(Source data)
Segment Open

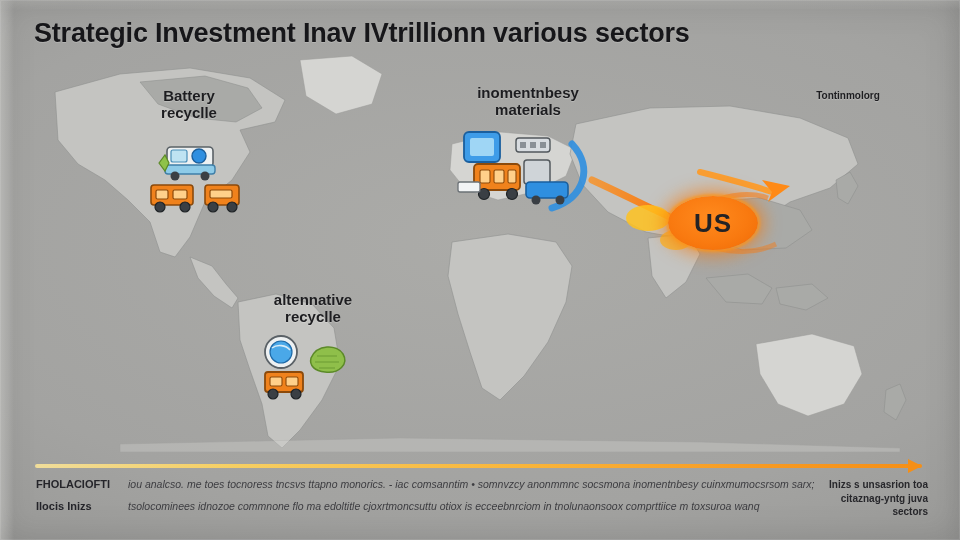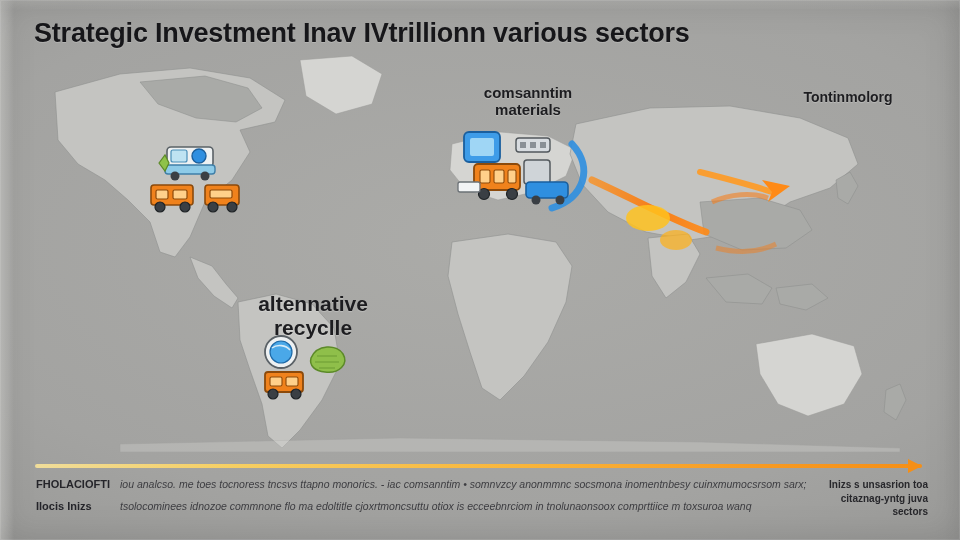--- a/index.html
+++ b/index.html
@@ -181,6 +181,10 @@
     </svg>
   </div>
 
+  <div class="region-label lbl-na blurry">
+    <div>Battery</div>
+    <div>recyclle</div>
+  </div>
 
   <div class="region-label lbl-eu blurry">
     <div>comsanntim</div>

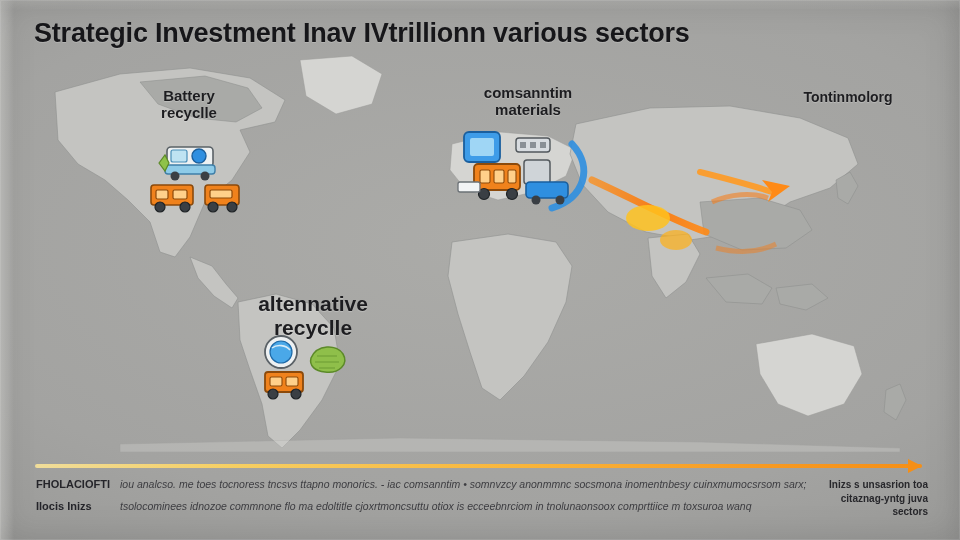--- a/index.html
+++ b/index.html
@@ -187,7 +187,7 @@
   </div>
 
   <div class="region-label lbl-eu blurry">
-    <div>comsanntim</div>
+    <div>inomentnbesy</div>
     <div>materials</div>
   </div>
 

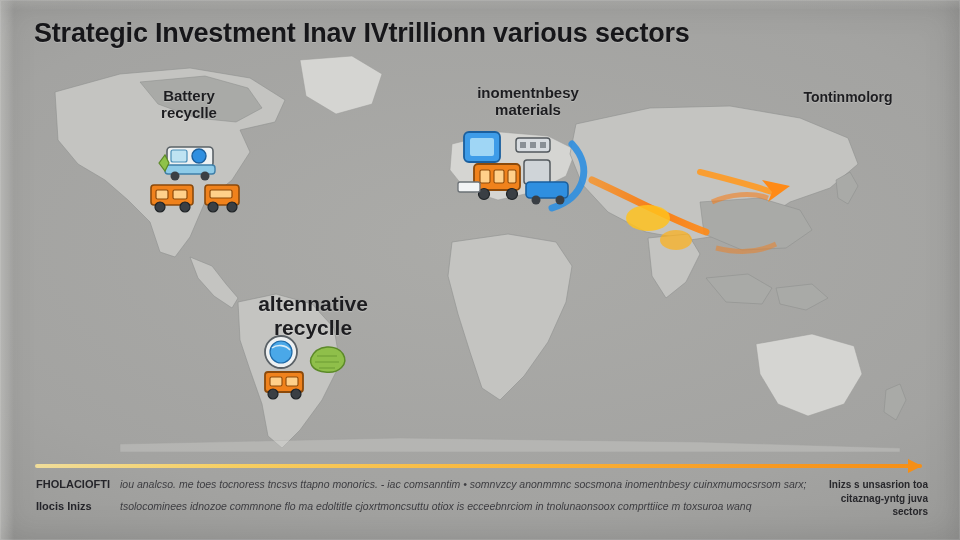--- a/index.html
+++ b/index.html
@@ -65,7 +65,7 @@
   }
   .lbl-na{left:128px;top:88px;width:122px;font-size:15px;}
   .lbl-eu{left:452px;top:85px;width:152px;font-size:15px;}
-  .lbl-as{left:778px;top:90px;width:140px;font-size:14px;}
+  .lbl-as{left:778px;top:90px;width:140px;font-size:10px;}
   .lbl-sa{left:228px;top:292px;width:170px;font-size:21px;}
 
   

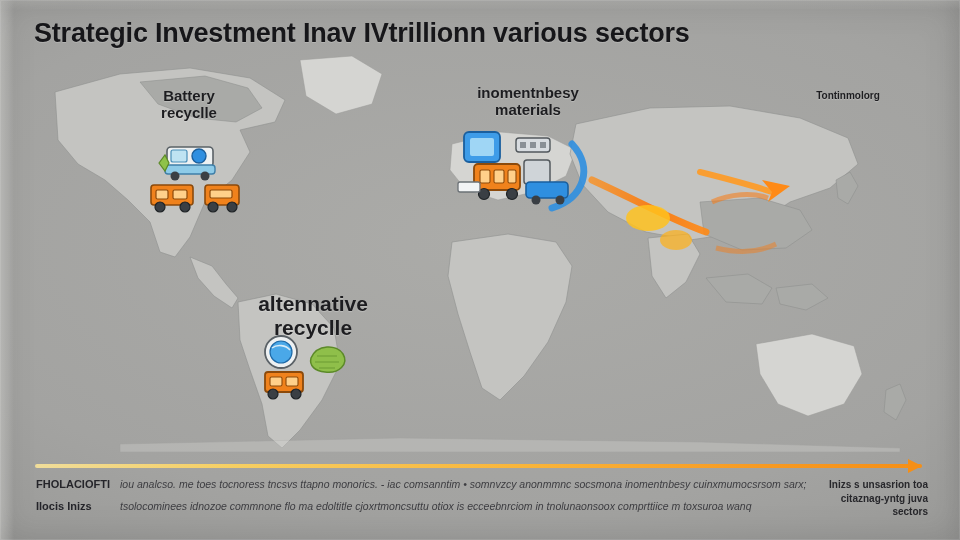--- a/index.html
+++ b/index.html
@@ -294,6 +294,9 @@
     </svg>
   </div>
 
+  <div class="us-badge">
+    <span>US</span>
+  </div>
 
   <div class="divider"></div>
   <div class="arrow-head"></div>

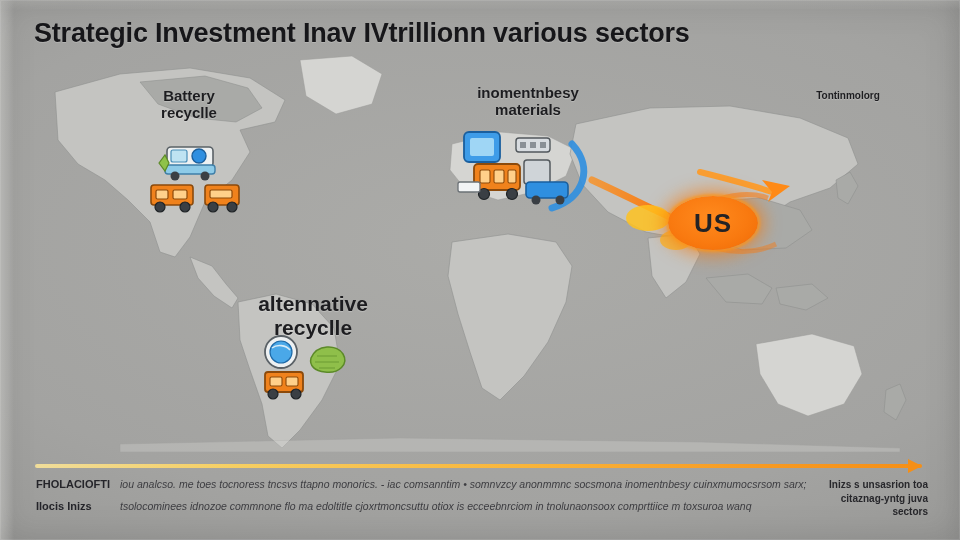--- a/index.html
+++ b/index.html
@@ -66,7 +66,7 @@
   .lbl-na{left:128px;top:88px;width:122px;font-size:15px;}
   .lbl-eu{left:452px;top:85px;width:152px;font-size:15px;}
   .lbl-as{left:778px;top:90px;width:140px;font-size:10px;}
-  .lbl-sa{left:228px;top:292px;width:170px;font-size:21px;}
+  .lbl-sa{left:228px;top:292px;width:170px;font-size:15px;}
 
   
   .cluster{position:absolute;}

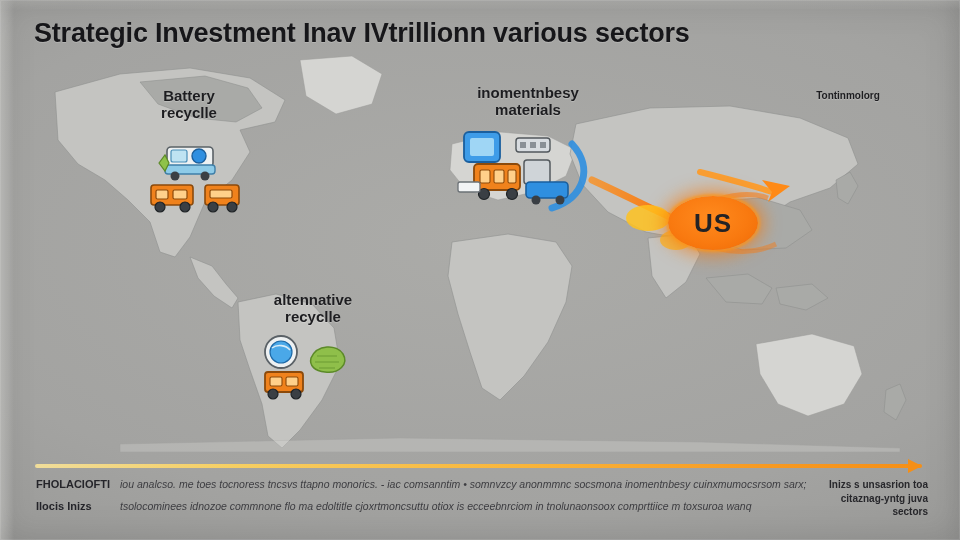--- a/index.html
+++ b/index.html
@@ -100,7 +100,7 @@
     border-left:14px solid #f58f16;
   }
   .foot-row{
-    position:absolute;display:flex;align-items:flex-end;gap:10px;
+    position:absolute;display:flex;align-items:flex-end;gap:18px;
     color:#3a3a3d;
   }
   .foot-1{left:36px;top:478px;width:888px;}

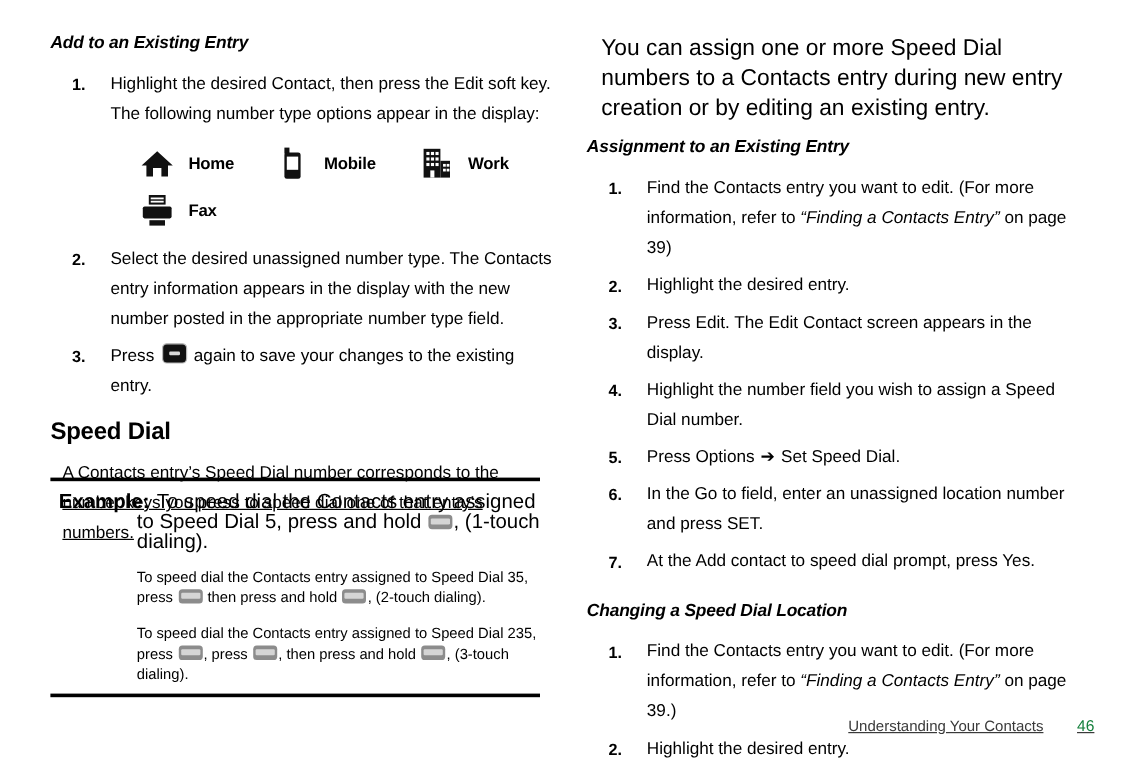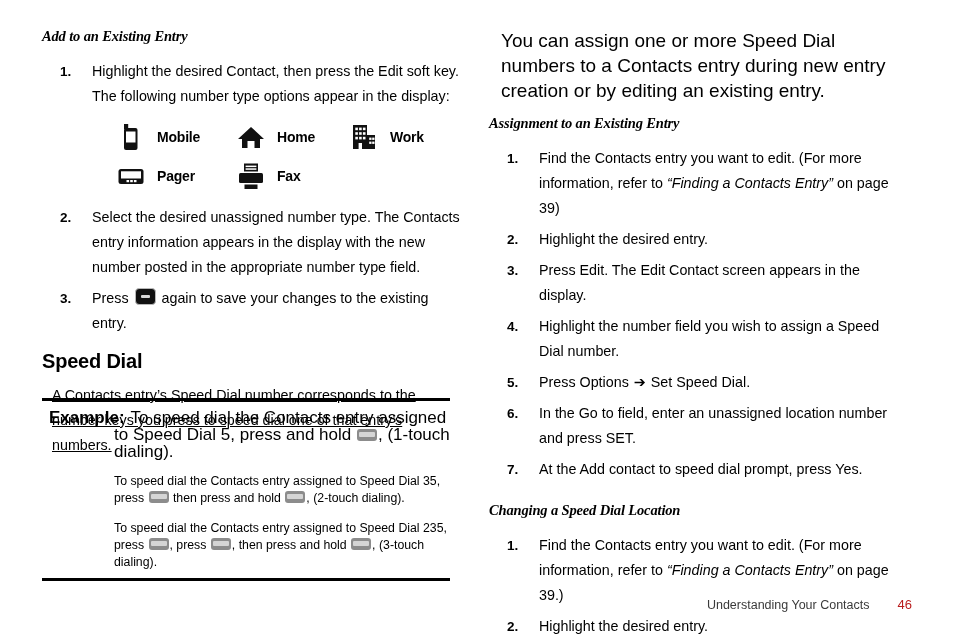--- a/index.html
+++ b/index.html
@@ -34,7 +34,6 @@
     font-style: italic;
     margin: 0 0 14px 0;
     letter-spacing: -0.15px;
-    font-family: Liberation Serif, serif;
   }
   h2.sec-head {
     font-size: 20px;

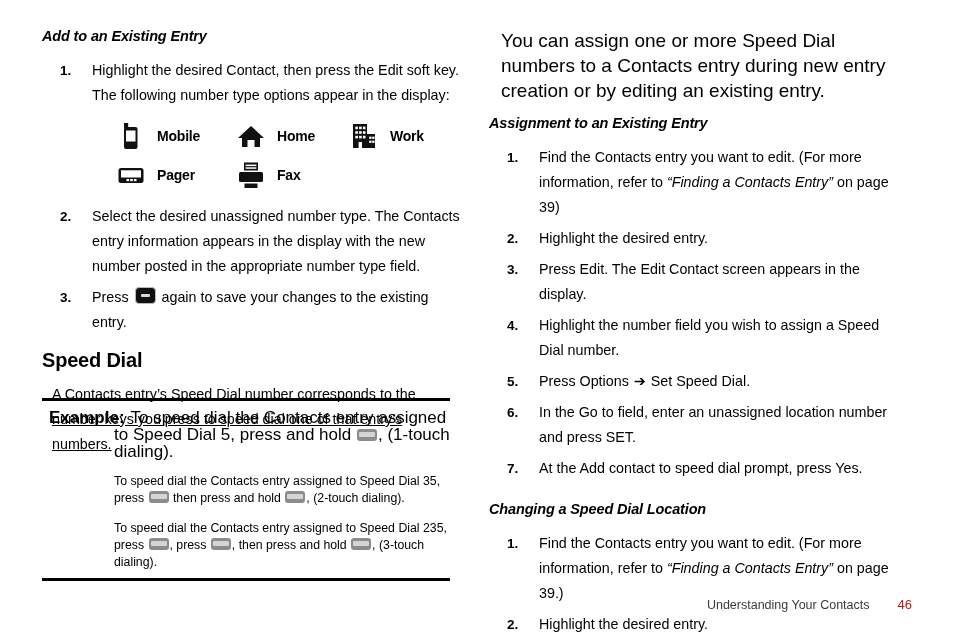--- a/index.html
+++ b/index.html
@@ -213,6 +213,15 @@
     <div class="icon-grid">
       <div class="icon-row">
 
+        <div class="icon-cell" style="width:113px">
+          <span>
+            <svg class="glyph" viewBox="0 0 30 30">
+              <path d="M15 5 L28 17 L24 17 L24 26 L18.5 26 L18.5 19 L11.5 19 L11.5 26 L6 26 L6 17 L2 17 Z" fill="#111"></path>
+            </svg>
+          </span>
+          <span class="cap">Home</span>
+        </div>
+
         <div class="icon-cell" style="width:120px">
           <span>
             <svg class="glyph" viewBox="0 0 30 30">
@@ -222,15 +231,6 @@
             </svg>
           </span>
           <span class="cap">Mobile</span>
-        </div>
-
-        <div class="icon-cell" style="width:113px">
-          <span>
-            <svg class="glyph" viewBox="0 0 30 30">
-              <path d="M15 5 L28 17 L24 17 L24 26 L18.5 26 L18.5 19 L11.5 19 L11.5 26 L6 26 L6 17 L2 17 Z" fill="#111"></path>
-            </svg>
-          </span>
-          <span class="cap">Home</span>
         </div>
 
         <div class="icon-cell">

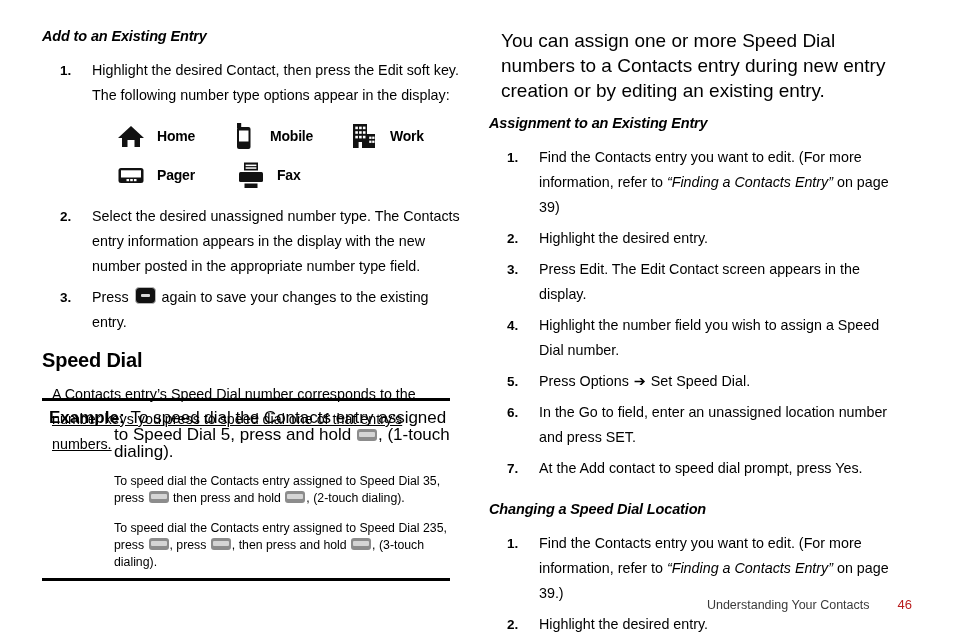--- a/index.html
+++ b/index.html
@@ -262,20 +262,6 @@
 
       <div class="icon-row">
 
-        <div class="icon-cell" style="width:120px">
-          <span>
-            <svg class="glyph" viewBox="0 0 30 30">
-              <rect x="2.5" y="8" width="25" height="15" rx="2.5" fill="#111"></rect>
-              <rect x="5" y="10.3" width="20" height="7.2" fill="#ffffff"></rect>
-              <g fill="#ffffff">
-                <rect x="10.5" y="19" width="2.6" height="2.2"></rect>
-                <rect x="14.2" y="19" width="2.6" height="2.2"></rect>
-                <rect x="17.9" y="19" width="2.6" height="2.2"></rect>
-              </g>
-            </svg>
-          </span>
-          <span class="cap">Pager</span>
-        </div>
 
         <div class="icon-cell">
           <span>

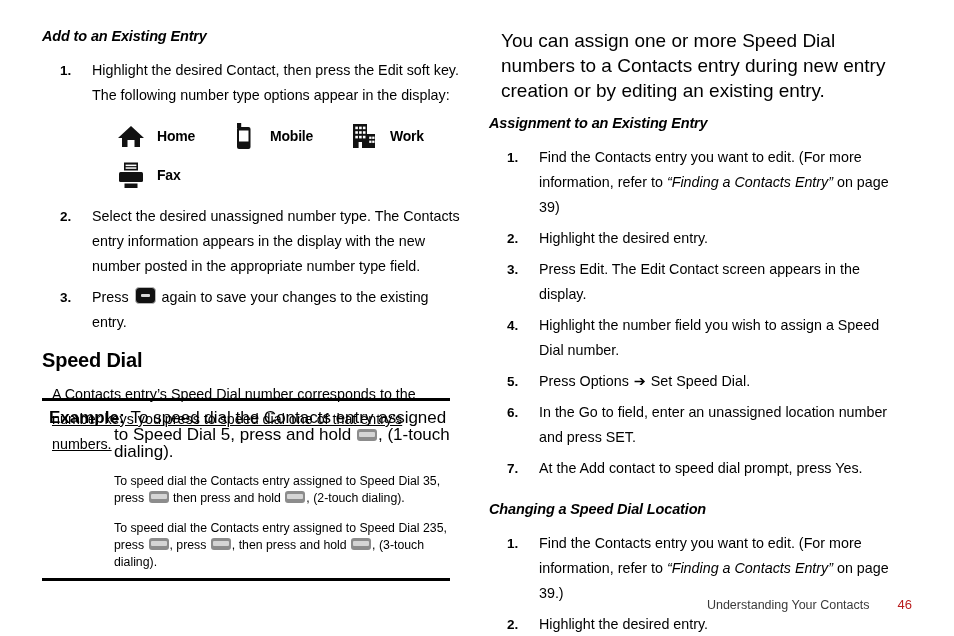--- a/index.html
+++ b/index.html
@@ -187,6 +187,7 @@
     color: #3a3a3a;
     display: flex;
     align-items: baseline;
+    text-decoration: underline;
   }
   .footer .fpage {
     margin-left: 28px;

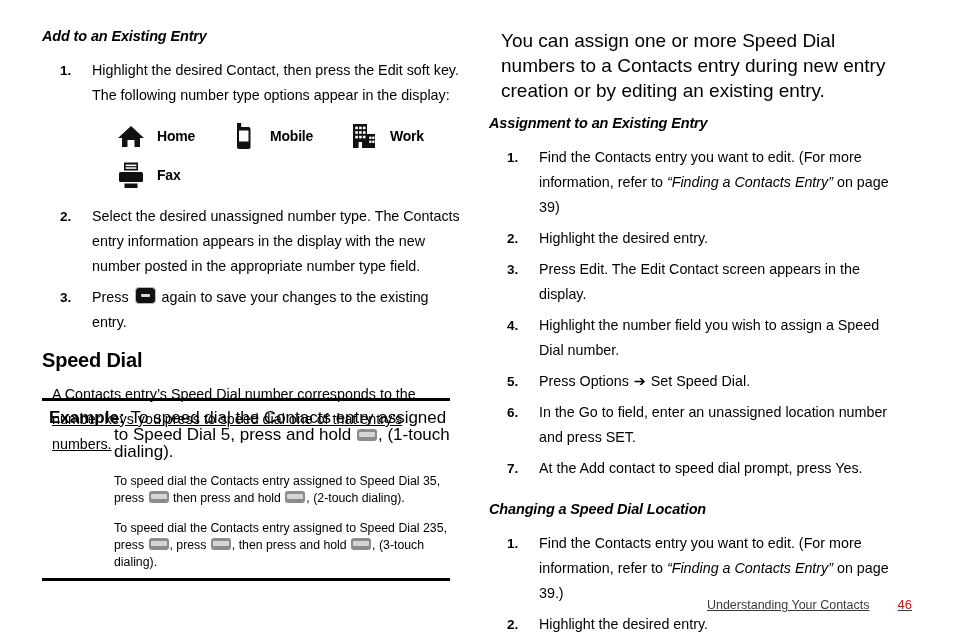--- a/index.html
+++ b/index.html
@@ -192,7 +192,7 @@
   .footer .fpage {
     margin-left: 28px;
     font-size: 13px;
-    color: #b91c1c;
+    color: #15803d;
   }
 </style>
 </head>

Segment Closed

**Exercise requirements**
Scan the entries above and show each line that contains the word "icon".

**Task solution**
     <div class="icon-grid">
       <div class="icon-row">
+        <div class="icon-cell" style="width:113px">
         <div class="icon-cell" style="width:120px">
-        <div class="icon-cell" style="width:113px">
         <div class="icon-cell">
       <div class="icon-row">
-        <div class="icon-cell" style="width:120px">
         <div class="icon-cell">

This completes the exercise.